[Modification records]
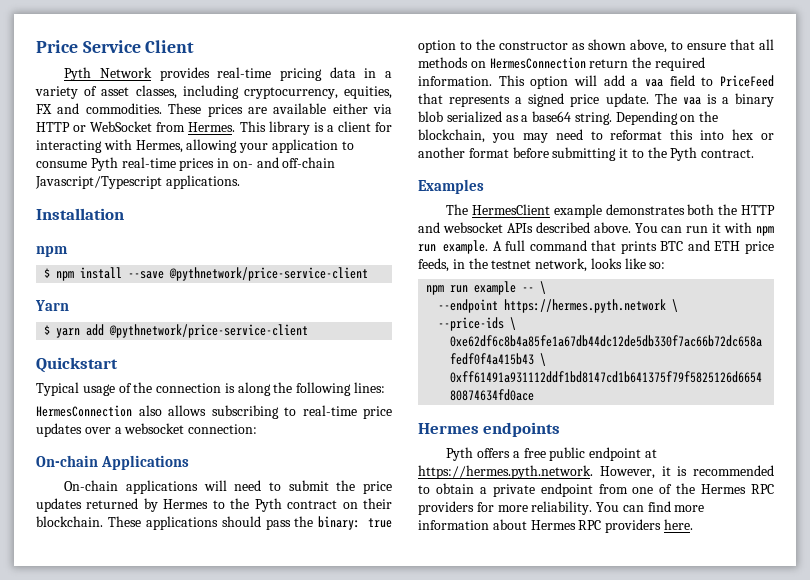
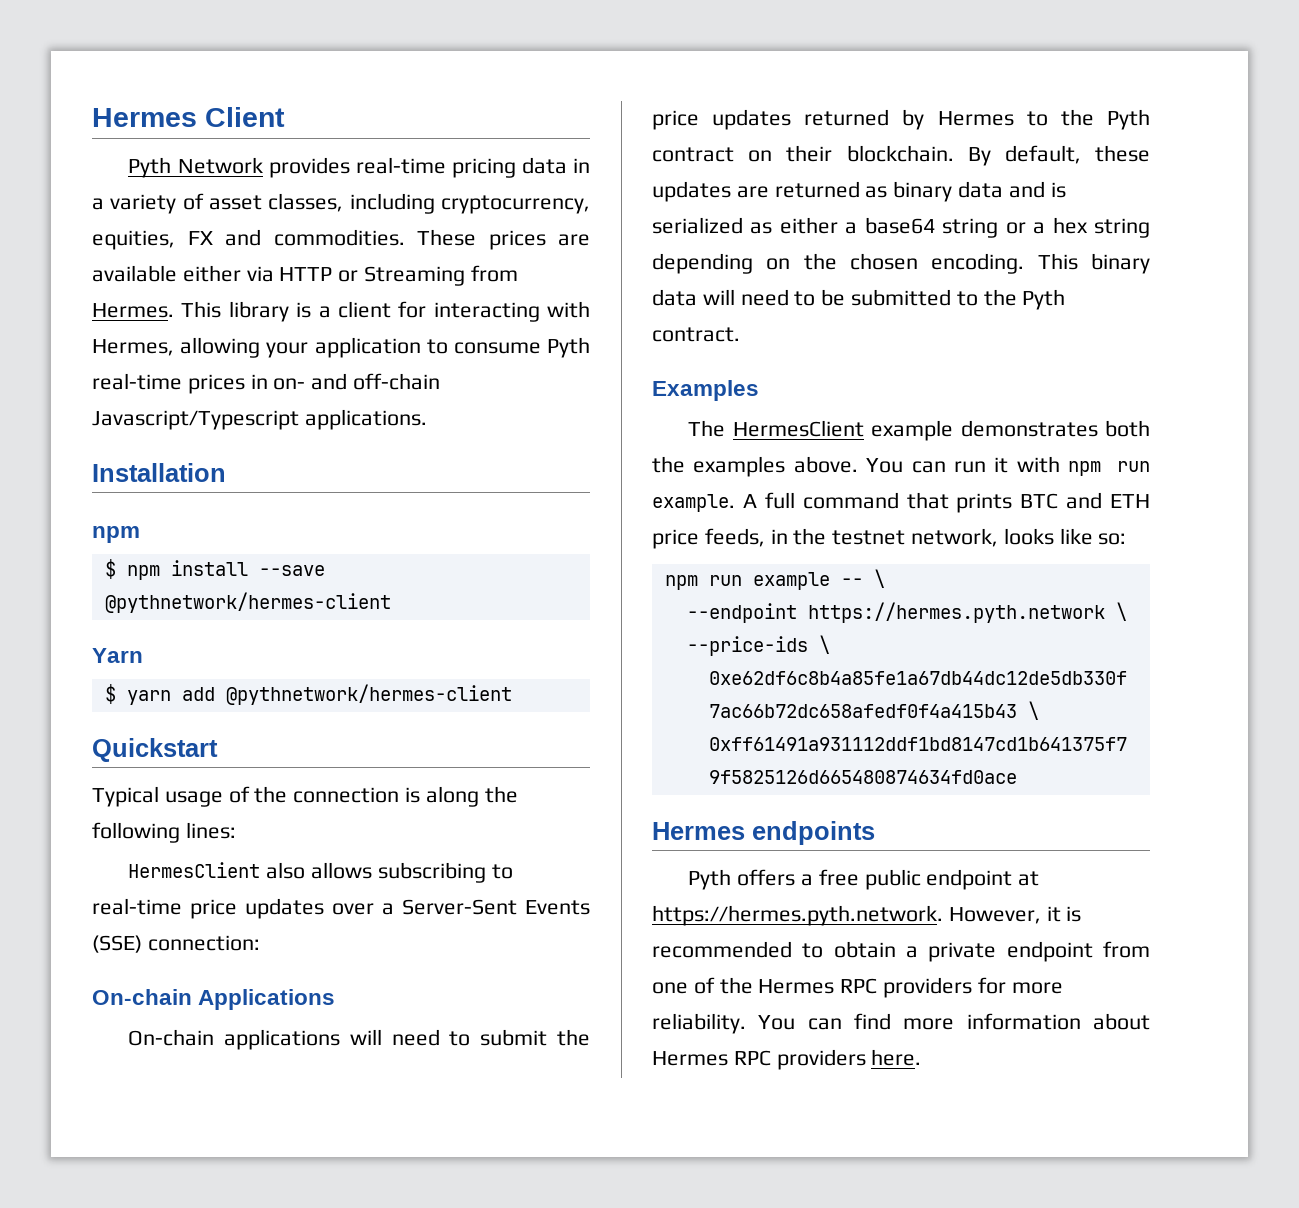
- Price Service Client
+ Hermes Client
- These prices are available either via HTTP or WebSocket from Hermes.
+ These prices are available either via HTTP or Streaming from Hermes.
- $ npm install --save @pythnetwork/price-service-client
+ $ npm install --save @pythnetwork/hermes-client
- $ yarn add @pythnetwork/price-service-client
+ $ yarn add @pythnetwork/hermes-client
- HermesConnection also allows subscribing to real-time price updates over a websocket connection:
+ HermesClient also allows subscribing to real-time price updates over a Server-Sent Events (SSE) connection:
- These applications should pass the binary: true option to the constructor as shown above, to ensure that all methods on HermesConnection return the required information. This option will add a vaa field to PriceFeed that represents a signed price update. The vaa is a binary blob serialized as a base64 string. Depending on the blockchain, you may need to reformat this into hex or another format before submitting it to the Pyth contract.
+ By default, these updates are returned as binary data and is serialized as either a base64 string or a hex string depending on the chosen encoding. This binary data will need to be submitted to the Pyth contract.
- The HermesClient example demonstrates both the HTTP and websocket APIs described above.
+ The HermesClient example demonstrates both the examples above.

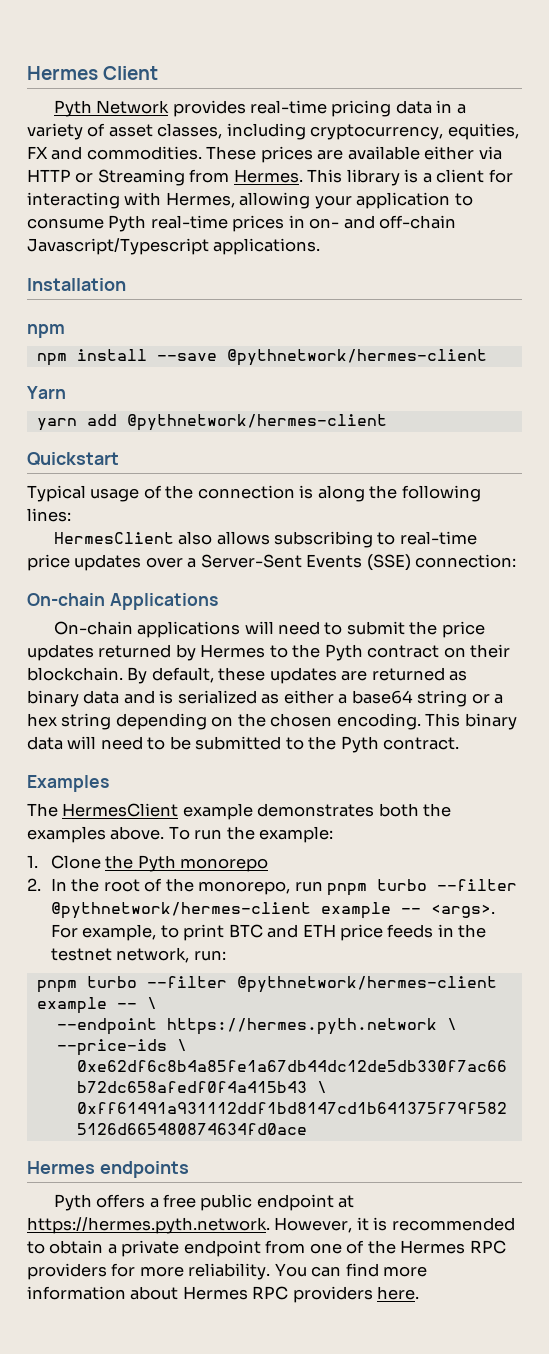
- $ npm install --save @pythnetwork/hermes-client
+ npm install --save @pythnetwork/hermes-client
- $ yarn add @pythnetwork/hermes-client
+ yarn add @pythnetwork/hermes-client
- You can run it with npm run example. A full command that prints BTC and ETH price feeds, in the testnet network, looks like so:
- npm run example -- \
+ To run the example:
+ 1. Clone the Pyth monorepo
+ 2. In the root of the monorepo, run pnpm turbo --filter @pythnetwork/hermes-client example -- <args>. For example, to print BTC and ETH price feeds in the testnet network, run:
+ pnpm turbo --filter @pythnetwork/hermes-client example -- \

→ **Exercise**:
Set down, exactly as they stand above, the lines starting with the line with "- $ npm install --save @pythnetwork/price-service-client" and going on through the line with "- These applications", and no others.

→ **Exercise response**:
- $ npm install --save @pythnetwork/price-service-client
+ $ npm install --save @pythnetwork/hermes-client
- $ yarn add @pythnetwork/price-service-client
+ $ yarn add @pythnetwork/hermes-client
- HermesConnection also allows subscribing to real-time price updates over a websocket connection:
+ HermesClient also allows subscribing to real-time price updates over a Server-Sent Events (SSE) connection:
- These applications should pass the binary: true option to the constructor as shown above, to ensure that all methods on HermesConnection return the required information. This option will add a vaa field to PriceFeed that represents a signed price update. The vaa is a binary blob serialized as a base64 string. Depending on the blockchain, you may need to reformat this into hex or another format before submitting it to the Pyth contract.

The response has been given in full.